[Opening Exercise materials section]
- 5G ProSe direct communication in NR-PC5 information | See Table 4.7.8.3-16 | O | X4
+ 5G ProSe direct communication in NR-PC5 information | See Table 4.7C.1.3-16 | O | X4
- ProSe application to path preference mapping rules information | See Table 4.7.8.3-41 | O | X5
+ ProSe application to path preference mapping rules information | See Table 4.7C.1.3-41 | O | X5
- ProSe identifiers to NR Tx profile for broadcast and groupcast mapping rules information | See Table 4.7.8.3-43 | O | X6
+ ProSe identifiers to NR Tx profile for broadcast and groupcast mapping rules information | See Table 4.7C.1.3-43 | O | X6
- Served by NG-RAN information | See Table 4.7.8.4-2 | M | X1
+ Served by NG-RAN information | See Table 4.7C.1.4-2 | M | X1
[Closing Exercise materials section]
[Opening Exercise materials section]
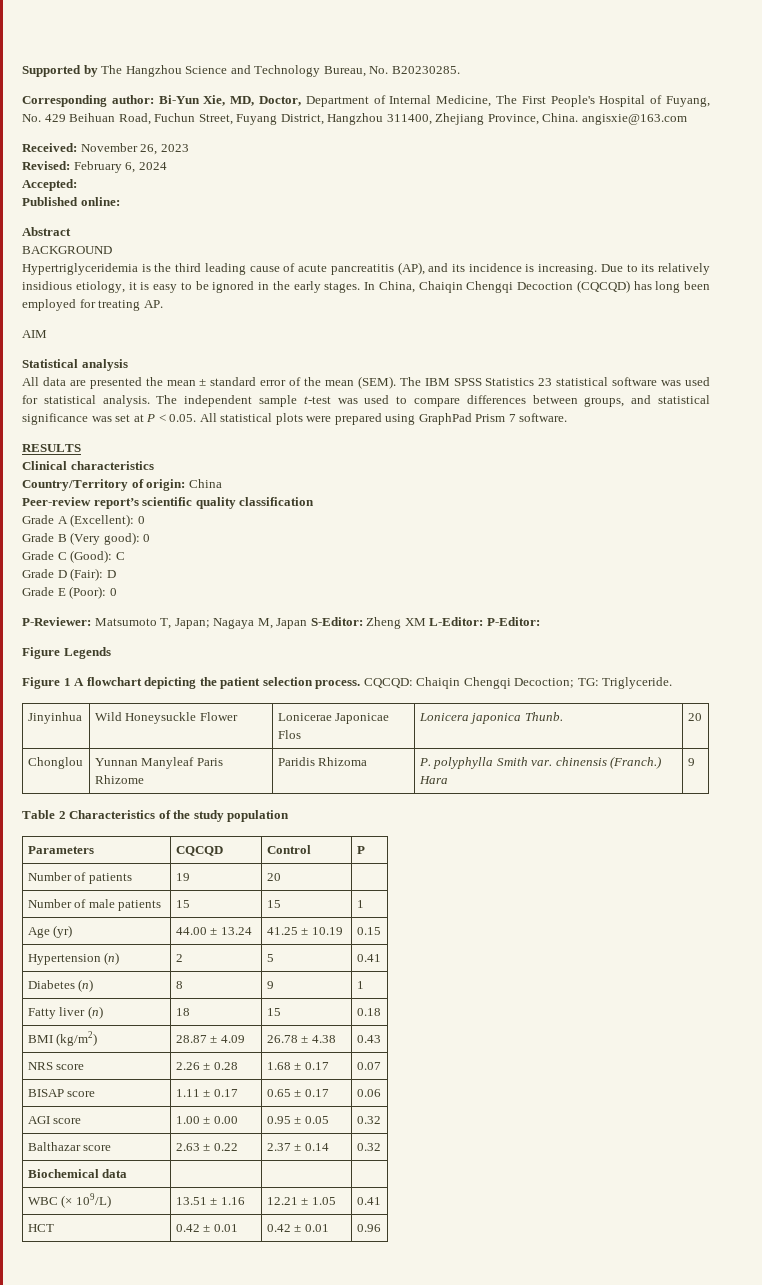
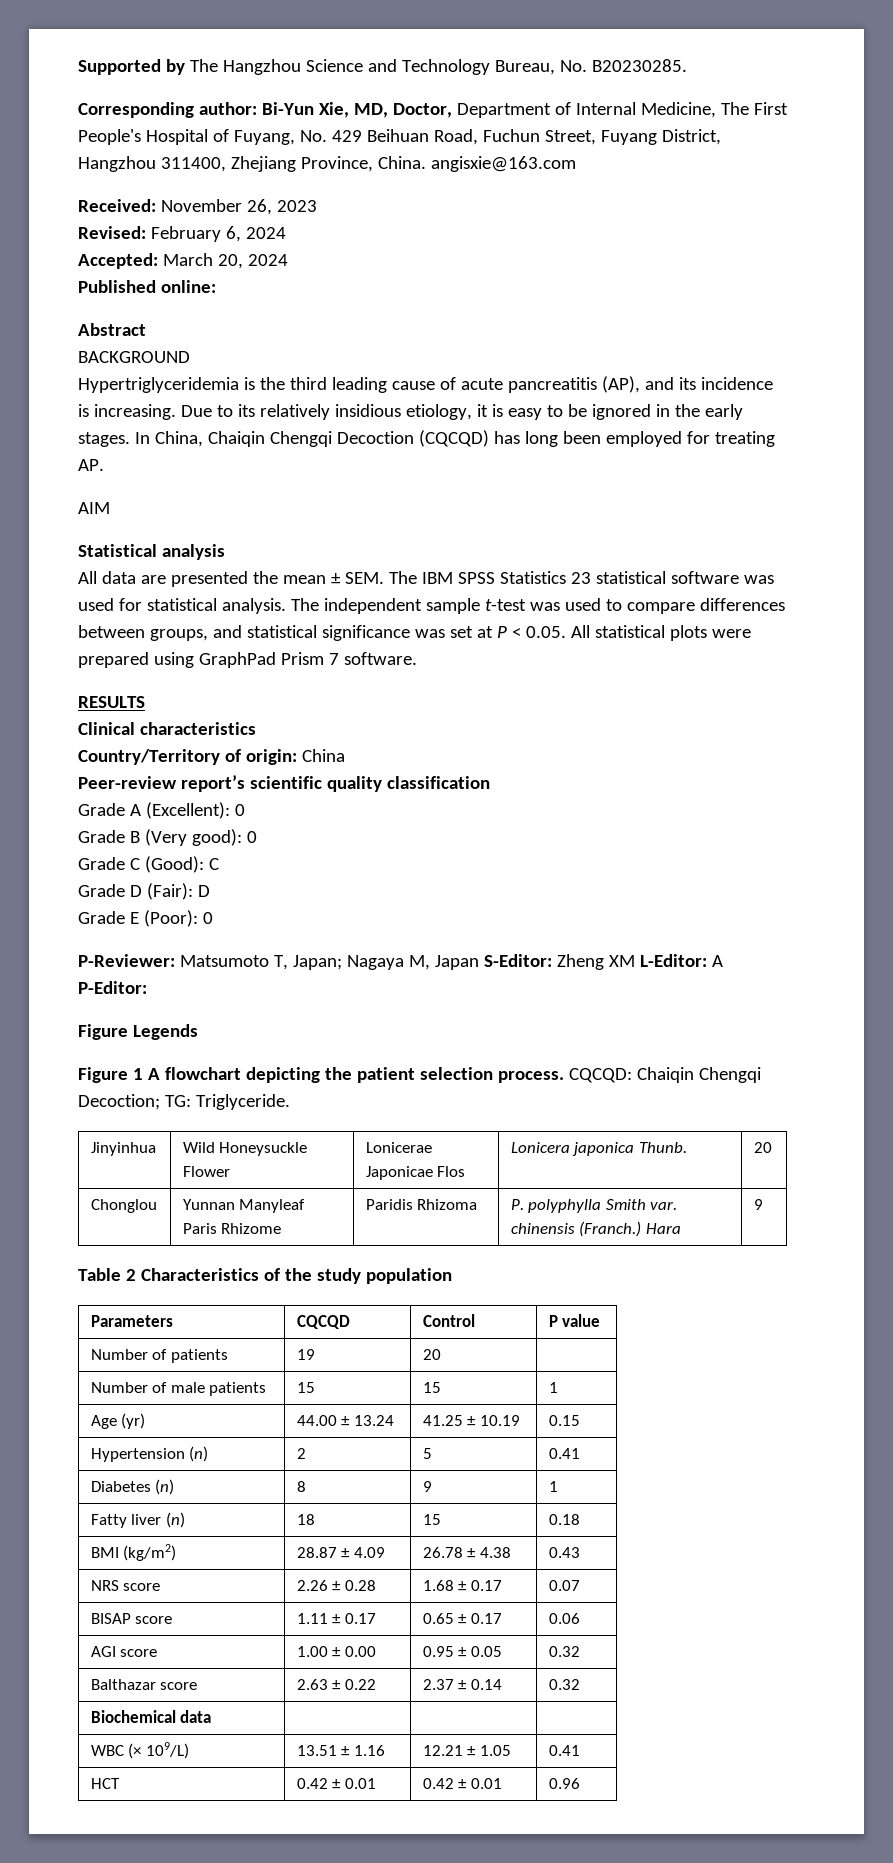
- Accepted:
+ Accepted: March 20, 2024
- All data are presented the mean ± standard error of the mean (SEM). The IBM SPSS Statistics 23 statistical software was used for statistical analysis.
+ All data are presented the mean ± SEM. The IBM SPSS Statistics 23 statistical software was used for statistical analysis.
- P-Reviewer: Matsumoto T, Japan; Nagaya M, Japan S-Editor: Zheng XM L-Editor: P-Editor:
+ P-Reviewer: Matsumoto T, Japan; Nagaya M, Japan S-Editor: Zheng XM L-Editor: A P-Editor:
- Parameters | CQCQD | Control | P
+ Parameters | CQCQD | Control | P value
[Closing Exercise materials section]
# Goal of the exercise:
A bare number is all that is asked for: the count of lines above that include "Statistics".

# Exercise answer:
2